Mengingat masih rumitnya perhitungan kredit karbon, maka resesi ekonomi bisa menjadi jalan keluar sementara untuk mengurangi emisi karbon, bahkan tanpa perlu usaha keras perdebatan ditingkat legislatif sekalipun. Sebagai contoh adalah AS, pada saat resesi ekonomi tahun 2008, penurunan emisinya mencapai 3% dan pada 2009 sebesar 7%.
Penutup
Di akhir bukunya, Rubbin berpendapat bahwa, mulai dari kenyataan tentang semakin turunnya kecepatan pertumbuhan ekonomi AS, defisit anggaran dan potensi bencana lingkungan karena emisi karbon, maka bisa diambil kesimpulan bahwa ungkapan pertumbuhan ekonomi akan langgeng, adalah salah. Melainkan hanya sementara.

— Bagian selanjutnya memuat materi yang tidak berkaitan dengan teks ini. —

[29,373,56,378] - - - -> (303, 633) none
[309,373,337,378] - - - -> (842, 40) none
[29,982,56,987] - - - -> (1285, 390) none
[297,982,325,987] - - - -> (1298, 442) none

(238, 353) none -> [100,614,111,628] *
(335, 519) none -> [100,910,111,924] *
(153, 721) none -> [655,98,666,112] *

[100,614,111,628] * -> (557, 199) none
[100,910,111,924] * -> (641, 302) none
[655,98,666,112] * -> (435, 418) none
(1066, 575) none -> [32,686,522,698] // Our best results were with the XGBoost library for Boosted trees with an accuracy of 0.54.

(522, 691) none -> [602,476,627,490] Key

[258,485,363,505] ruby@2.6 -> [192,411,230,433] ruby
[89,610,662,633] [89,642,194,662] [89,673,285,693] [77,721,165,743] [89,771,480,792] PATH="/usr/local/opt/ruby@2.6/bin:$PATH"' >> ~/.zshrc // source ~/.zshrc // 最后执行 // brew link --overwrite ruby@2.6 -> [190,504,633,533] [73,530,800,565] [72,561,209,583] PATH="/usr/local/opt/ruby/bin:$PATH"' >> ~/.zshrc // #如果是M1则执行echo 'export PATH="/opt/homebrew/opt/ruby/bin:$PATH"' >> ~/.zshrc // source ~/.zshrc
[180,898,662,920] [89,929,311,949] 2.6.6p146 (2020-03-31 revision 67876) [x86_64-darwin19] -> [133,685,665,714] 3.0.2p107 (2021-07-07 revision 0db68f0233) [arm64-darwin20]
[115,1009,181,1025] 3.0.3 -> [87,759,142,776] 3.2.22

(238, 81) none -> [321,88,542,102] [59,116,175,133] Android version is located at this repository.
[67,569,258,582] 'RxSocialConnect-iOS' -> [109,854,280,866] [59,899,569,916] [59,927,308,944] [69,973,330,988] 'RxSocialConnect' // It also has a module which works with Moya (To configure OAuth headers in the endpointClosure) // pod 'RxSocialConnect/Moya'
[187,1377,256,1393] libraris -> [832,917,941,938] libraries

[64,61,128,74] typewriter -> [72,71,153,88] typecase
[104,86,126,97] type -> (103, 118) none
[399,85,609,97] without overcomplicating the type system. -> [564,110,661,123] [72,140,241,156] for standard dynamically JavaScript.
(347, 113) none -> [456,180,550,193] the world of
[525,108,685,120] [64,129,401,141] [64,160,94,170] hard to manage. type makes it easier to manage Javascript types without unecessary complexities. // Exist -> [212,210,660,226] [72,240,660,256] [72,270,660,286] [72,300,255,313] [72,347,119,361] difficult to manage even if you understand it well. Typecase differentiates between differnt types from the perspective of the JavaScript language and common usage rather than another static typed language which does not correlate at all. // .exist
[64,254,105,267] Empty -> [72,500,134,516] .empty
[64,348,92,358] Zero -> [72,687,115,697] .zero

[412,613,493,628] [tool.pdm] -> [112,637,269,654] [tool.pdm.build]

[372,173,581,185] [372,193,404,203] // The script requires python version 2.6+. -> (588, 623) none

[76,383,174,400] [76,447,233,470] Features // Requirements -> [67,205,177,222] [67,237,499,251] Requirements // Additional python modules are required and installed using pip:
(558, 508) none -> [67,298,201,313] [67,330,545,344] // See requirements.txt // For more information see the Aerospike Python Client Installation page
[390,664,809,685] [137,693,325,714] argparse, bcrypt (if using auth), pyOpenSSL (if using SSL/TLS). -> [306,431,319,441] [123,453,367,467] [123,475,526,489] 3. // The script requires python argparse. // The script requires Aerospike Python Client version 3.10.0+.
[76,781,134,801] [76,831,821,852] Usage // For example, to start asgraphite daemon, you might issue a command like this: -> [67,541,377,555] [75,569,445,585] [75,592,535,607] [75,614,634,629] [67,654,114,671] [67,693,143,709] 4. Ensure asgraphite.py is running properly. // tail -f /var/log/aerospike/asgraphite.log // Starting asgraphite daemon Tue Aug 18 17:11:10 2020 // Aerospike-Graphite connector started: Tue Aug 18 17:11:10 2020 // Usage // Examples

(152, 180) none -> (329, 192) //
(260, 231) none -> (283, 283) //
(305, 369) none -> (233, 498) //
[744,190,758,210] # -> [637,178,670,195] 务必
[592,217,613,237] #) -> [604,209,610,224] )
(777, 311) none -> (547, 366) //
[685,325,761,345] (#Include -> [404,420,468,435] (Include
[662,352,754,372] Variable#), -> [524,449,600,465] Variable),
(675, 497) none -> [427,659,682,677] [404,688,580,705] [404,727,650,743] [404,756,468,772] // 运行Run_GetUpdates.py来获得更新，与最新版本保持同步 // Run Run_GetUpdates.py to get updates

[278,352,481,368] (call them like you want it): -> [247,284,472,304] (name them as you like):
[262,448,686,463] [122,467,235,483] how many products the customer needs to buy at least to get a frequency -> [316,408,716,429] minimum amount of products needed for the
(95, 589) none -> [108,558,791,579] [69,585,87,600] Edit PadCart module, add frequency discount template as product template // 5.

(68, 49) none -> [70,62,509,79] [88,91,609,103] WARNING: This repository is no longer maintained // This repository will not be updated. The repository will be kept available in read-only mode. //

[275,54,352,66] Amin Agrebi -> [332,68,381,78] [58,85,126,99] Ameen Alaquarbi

Pemerintah harus berhenti untuk terus berusaha melindungi ekonominya dari serbuan biaya energi tinggi dengan cara penghematan dan efisiensi penggunaan bahan bakar. “.. do with less is better than always wanting more”, ini penggalan kalimat terakhir dari Jeff Rubin, yang sebetulnya adalah inti sari dalam buku ini.
Kritik Buku
Buku ini enak dibaca dari awal hingga akhir, mudah dicerna dan cukup ‘ringan’ namun tetap memberikan informasi yang bagus tentang resesi 2008 dan dampaknya di Eropa serta hubungannya dengan harga bahan bakar fosil dunia.